Bu karanlık gelecekte, mutantların hayatta kalma mücadelesi, güçlü düşmanlarla dolu bir dünyada sürmektedir. Profesör Xavier ve ekibi, geçmişe dönerek bu durumu değiştirme umuduyla yola çıkarlar. Mystique'in DNA'sının kullanılması, onların planlarını daha da karmaşık hale getirirken, Pryde'ın yeteneği, geçmişe dönüş yolculuğunda kritik bir rol oynamaktadır. Ancak, bu tehlikeli yolculukta yalnızca Wolverine'in dayanıklılığı, onları geçmişe götürebilecek tek unsurdur.

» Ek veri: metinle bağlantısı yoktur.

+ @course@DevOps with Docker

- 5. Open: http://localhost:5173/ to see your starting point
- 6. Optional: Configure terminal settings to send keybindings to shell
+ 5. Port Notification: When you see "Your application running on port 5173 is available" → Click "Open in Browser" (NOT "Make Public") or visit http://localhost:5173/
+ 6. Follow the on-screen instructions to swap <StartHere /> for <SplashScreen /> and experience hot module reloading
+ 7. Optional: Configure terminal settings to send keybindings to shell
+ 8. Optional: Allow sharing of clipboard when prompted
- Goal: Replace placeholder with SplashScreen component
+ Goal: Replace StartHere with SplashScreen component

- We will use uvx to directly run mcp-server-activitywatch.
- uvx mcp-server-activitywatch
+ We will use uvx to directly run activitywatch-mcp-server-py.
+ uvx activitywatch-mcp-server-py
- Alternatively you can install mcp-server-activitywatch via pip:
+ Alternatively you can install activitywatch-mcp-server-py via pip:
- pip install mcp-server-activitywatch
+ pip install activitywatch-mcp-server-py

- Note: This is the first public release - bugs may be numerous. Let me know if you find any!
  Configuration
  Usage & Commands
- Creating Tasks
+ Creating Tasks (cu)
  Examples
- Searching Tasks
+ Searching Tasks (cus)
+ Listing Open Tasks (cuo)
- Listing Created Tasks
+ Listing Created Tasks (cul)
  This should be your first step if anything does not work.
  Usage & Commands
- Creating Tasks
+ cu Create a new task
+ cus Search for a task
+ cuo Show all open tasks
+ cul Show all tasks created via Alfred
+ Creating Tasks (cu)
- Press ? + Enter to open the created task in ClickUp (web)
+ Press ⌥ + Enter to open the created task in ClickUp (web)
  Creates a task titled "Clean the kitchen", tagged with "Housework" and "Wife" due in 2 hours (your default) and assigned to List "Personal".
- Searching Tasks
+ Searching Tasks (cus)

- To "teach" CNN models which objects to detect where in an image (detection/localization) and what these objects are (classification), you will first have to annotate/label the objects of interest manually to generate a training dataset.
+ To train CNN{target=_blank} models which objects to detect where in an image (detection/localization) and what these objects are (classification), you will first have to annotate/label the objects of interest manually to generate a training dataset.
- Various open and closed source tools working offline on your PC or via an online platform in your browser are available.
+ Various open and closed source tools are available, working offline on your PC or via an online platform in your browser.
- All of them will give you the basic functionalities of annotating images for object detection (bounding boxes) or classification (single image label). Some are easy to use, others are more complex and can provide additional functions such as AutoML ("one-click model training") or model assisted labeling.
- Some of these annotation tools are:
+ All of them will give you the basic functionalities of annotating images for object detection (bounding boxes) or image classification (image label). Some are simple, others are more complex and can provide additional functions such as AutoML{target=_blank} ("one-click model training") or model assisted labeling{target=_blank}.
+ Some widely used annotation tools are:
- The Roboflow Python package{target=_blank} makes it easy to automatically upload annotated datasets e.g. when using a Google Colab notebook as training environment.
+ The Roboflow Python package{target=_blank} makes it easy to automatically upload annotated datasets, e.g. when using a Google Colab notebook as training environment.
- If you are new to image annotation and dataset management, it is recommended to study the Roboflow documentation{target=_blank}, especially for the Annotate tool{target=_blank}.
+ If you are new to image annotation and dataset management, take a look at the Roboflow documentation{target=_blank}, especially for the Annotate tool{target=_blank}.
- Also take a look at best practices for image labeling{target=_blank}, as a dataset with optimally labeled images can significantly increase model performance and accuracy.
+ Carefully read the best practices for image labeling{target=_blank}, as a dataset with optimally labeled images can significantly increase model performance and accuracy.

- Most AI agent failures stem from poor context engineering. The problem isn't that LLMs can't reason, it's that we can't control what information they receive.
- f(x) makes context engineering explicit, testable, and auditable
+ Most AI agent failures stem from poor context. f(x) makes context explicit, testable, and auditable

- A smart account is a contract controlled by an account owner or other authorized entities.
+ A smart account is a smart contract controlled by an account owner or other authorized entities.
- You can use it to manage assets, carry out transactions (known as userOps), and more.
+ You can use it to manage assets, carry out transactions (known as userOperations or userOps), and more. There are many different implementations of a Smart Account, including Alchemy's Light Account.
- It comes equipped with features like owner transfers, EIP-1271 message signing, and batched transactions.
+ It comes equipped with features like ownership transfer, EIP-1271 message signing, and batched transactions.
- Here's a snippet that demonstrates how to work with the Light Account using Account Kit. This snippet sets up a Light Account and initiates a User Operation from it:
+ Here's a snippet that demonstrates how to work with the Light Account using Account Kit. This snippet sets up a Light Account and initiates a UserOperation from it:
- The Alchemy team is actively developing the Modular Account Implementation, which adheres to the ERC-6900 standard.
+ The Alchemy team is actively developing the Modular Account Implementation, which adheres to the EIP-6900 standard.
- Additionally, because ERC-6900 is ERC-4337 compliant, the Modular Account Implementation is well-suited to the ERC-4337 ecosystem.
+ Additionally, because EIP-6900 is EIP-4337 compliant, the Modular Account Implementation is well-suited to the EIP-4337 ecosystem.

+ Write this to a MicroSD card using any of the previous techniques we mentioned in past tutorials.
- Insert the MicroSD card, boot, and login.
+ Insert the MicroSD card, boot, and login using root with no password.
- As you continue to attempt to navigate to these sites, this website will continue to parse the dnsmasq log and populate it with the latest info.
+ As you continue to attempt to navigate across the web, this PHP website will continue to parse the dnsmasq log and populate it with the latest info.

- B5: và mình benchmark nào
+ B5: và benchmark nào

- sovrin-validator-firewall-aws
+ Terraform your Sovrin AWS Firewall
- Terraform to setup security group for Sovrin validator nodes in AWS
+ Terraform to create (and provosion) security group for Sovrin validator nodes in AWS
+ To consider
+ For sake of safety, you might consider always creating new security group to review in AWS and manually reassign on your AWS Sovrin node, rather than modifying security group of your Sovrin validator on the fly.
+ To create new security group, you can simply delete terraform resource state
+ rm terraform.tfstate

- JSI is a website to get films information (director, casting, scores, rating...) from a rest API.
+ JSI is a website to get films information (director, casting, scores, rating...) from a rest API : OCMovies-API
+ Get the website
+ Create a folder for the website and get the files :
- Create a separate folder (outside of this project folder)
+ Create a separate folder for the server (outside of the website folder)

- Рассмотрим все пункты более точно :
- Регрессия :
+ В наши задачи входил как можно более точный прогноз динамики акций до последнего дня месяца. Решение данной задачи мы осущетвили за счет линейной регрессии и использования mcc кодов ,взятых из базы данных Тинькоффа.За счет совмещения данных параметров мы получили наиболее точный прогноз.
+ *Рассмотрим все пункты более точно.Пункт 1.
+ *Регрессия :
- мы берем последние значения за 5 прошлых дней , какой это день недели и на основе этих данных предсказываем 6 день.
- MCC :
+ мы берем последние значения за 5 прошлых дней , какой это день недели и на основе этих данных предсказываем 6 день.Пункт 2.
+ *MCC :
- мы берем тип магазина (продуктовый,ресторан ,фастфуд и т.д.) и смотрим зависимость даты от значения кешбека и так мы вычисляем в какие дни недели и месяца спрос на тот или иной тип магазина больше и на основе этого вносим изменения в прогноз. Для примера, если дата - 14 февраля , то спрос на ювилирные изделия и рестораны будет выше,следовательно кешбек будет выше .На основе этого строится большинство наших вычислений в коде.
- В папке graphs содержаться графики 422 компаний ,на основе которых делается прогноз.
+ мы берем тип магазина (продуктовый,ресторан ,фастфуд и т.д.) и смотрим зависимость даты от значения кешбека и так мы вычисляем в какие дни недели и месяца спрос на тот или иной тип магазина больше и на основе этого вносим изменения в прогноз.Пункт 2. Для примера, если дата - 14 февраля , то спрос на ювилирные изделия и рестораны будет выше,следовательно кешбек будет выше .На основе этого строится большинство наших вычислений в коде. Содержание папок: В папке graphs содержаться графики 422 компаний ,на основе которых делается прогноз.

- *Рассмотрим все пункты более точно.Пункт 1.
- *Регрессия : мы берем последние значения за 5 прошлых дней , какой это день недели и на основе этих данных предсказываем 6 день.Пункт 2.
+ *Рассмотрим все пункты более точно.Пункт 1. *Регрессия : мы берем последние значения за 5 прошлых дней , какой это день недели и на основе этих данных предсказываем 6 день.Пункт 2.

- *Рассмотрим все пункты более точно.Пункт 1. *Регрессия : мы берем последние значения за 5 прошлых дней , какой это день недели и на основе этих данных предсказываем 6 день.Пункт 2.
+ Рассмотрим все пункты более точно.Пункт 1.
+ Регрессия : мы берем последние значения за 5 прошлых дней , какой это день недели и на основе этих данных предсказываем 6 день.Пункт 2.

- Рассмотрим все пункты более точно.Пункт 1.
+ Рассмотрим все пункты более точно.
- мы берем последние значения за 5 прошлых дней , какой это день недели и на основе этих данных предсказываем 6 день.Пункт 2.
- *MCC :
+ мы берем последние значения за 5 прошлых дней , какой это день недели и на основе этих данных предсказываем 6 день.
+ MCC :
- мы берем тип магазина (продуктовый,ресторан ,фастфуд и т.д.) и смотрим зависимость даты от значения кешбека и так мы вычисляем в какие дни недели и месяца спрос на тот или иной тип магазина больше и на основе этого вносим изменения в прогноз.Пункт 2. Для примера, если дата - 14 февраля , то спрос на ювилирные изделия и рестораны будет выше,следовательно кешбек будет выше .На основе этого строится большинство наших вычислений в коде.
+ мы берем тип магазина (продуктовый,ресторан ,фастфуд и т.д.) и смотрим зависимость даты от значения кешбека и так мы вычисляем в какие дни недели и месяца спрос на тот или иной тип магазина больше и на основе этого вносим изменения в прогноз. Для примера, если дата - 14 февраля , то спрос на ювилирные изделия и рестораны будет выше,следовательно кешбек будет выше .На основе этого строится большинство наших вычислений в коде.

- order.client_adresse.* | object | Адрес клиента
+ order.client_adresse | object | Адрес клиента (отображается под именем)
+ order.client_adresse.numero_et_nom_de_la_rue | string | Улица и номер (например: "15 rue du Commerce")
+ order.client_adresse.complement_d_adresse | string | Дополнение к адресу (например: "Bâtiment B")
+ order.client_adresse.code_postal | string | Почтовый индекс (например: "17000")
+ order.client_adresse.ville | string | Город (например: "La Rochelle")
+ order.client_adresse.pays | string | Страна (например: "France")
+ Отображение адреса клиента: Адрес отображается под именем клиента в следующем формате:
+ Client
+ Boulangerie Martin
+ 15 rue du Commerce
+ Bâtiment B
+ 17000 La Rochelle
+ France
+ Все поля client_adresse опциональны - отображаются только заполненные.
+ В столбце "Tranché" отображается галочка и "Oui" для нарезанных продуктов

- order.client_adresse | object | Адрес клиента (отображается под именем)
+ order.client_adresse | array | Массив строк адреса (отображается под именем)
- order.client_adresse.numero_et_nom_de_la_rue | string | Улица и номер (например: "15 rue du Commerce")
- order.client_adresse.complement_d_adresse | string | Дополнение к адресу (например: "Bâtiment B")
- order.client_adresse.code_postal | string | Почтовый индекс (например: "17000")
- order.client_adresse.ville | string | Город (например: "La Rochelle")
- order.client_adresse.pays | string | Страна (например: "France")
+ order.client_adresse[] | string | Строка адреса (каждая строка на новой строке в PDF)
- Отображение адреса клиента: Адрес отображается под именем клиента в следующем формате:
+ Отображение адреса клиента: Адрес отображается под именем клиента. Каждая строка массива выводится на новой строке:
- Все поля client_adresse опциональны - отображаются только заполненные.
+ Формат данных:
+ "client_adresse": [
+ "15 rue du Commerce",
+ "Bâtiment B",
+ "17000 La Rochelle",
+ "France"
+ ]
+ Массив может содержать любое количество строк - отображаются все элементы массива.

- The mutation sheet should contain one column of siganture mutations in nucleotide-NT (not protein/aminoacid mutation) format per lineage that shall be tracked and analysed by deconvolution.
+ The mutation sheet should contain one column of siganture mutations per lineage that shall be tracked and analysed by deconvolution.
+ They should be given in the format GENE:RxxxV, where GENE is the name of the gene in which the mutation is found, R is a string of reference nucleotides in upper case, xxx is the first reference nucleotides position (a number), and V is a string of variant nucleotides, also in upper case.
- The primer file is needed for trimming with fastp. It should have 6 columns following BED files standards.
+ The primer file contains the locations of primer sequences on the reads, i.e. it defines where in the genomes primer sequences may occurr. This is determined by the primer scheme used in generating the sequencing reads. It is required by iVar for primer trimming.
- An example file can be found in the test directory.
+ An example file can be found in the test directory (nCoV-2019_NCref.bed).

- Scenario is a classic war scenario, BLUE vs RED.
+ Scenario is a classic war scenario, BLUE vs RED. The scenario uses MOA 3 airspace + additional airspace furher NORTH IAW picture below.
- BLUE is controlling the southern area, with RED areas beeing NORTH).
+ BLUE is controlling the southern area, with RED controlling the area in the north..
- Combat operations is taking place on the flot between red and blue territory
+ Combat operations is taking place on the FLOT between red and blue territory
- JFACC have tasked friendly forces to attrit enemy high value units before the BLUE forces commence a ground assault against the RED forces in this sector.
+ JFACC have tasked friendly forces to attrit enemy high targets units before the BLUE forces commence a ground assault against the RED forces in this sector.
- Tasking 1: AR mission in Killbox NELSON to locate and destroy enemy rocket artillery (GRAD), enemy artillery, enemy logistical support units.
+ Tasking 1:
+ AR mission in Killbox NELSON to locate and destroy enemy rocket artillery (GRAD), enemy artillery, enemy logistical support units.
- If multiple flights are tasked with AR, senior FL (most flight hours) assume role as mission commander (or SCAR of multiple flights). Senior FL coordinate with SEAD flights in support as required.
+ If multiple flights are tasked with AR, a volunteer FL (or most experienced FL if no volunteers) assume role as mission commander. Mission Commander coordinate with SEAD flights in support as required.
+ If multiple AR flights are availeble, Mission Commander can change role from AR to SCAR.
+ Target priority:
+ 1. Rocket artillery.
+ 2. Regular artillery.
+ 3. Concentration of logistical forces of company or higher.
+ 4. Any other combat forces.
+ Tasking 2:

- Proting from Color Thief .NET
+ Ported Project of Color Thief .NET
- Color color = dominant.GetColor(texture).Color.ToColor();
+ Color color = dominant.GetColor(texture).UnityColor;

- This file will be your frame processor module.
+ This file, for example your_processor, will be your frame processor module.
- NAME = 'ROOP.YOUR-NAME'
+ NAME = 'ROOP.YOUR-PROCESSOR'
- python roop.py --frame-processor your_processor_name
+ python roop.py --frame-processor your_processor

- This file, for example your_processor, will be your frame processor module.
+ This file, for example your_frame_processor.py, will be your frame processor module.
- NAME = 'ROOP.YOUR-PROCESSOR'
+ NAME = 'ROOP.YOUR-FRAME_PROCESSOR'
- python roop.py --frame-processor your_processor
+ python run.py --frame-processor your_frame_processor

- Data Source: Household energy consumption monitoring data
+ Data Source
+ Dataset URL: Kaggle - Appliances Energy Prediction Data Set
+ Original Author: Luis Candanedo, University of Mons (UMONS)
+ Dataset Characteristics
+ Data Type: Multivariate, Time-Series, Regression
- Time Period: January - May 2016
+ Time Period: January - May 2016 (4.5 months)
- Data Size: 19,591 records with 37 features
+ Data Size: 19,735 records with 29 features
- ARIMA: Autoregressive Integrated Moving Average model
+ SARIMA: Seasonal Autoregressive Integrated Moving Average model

Blade Runner olaylarının üzerinden 30 yıl geçtikten sonra, 2049 yılında, replikantlar olarak adlandırılan biyoteknik varlıklar kölelik koşullarında yaşamaktadır. Nexus-9 serisi bir kopya olan K, Los Angeles Polis Departmanı'nda bir bıçak koşucusu olarak görev yapmaktadır. Görevi, sahte replikantları avlamak ve onları geri çekilmeye zorlamaktır. K, bir Nexus-8 kopyası olan Sapper Morton'u emekli ettikten sonra, Morton'un protein çiftliğinde bir ağacın altında gizlenmiş bir sandık keşfeder. Bu kutunun içeriği, sezaryen sırasında hayatını kaybeden bir dişi üreme organının kalıntılarını barındırmaktadır. Bu durum, daha önce imkansız olduğu düşünülen biyolojik üreme yeteneğine sahip olabileceklerini göstermektedir.